A number of actions desperately need to be taken. No.1 is to pay as many people as possible not the minimum wage, but the real living wage, which is £9.50 in most of the UK and £10.85 in London. By the way, when I was a borough leader, we introduced the London living wage to all staff who worked in kitchens in schools at the same time as we introduced universal free school meals for every single primary school child. It was a great day when we did that.
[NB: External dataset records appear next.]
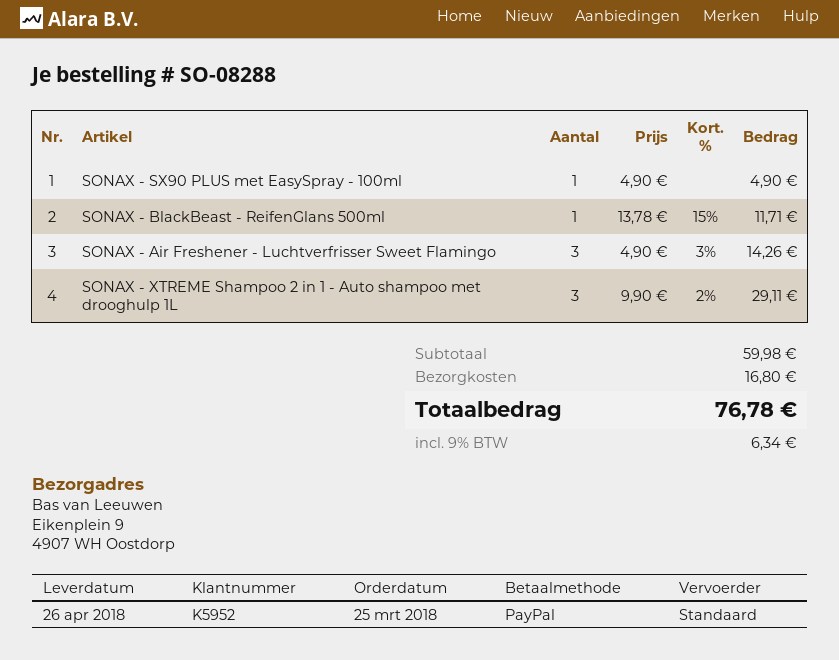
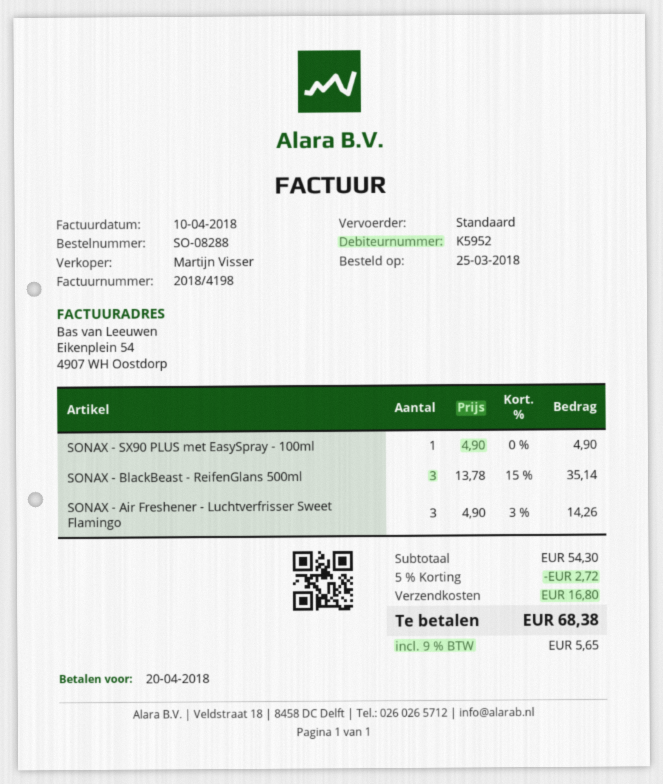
SONAX - BlackBeast - ReifenGlans 500ml: 1 x 13.78 - 15% = 11.71 -> 3 x 13.78 - 15% = 35.14
SONAX - XTREME Shampoo 2 in 1 - Auto shampoo met drooghulp 1L: 3 x 9.90 - 2% = 29.11 -> none
subtotal: 59.98 -> 54.30
discount: none -> 5% = 2.72
tax: 9% = 6.34 -> 9% = 5.65
total: 76.78 -> 68.38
No. 2 is that the £20 universal credit uplift must be made permanent, and we must urgently review the two- child limit. Let us not forget that over 50% of people using Trussell Trust food banks had never used one with children before, and that 1 million eight to 17-year-olds visited a food bank in December and January. We desperately need to review child benefit levels, which have been frozen, and we need to look at more help for families with fuel bills, water bills and council tax. I welcome the breathing space initiative that the Minister mentioned, but I do not think it is well known. I do not think there has been enough getting the message out, because far too many people are still in debt for certain financial products that are “buy now, pay later”, which very quickly become unaffordable.
People desperately need more help with housing costs, and we must look urgently at the privately rented sector, which tends to be very low quality. These days, it has lower-quality housing stock than in social housing, and people pay over a third of their income on expensive rent payments and childcare costs. [Interruption.] I think we have to end there, Dr Huq.
I accept that not all of those elements are in the Minister’s brief, but she did very well to cover some of them. I think all Members in the debate would like to put on record the wonderful work that is done in schools by the women who cook the meals, our school meals supervisors, all our teaching assistants and all our teachers. They play an important role in promoting good nutrition and sitting down to have a hot meal in the middle of the day. That has important elements, such as learning to use a knife and fork and learning to have conversations with adults—all the things that sitting around a table does.
I hope the Minister will take this to heart as we go forward and as she looks at the implications of the national food strategy for schools, so that we can hopefully go towards a high-quality approach to breakfast clubs and school meals. We need to get as much free fruit into schools as possible—that was another cut during the austerity years that needs to come back. We should also look at any provision that we can offer in secondary schools, because children do not stop being poor when they turn 13 and go to secondary school. They still need all that nutritional support and help.
We have had a good debate, and I thank all Members for being involved. I hope that the Minister will take some of the recommendations from the debate into Government policy, so that we can aspire to have a society where the 23 billionaires who were added to the rich list do not get to eat all the food, but where our poorer children get to have a nutritional and fully based diet as well.
Question put and agreed to.
Resolved,
That this House has considered support for children entitled to free school meals.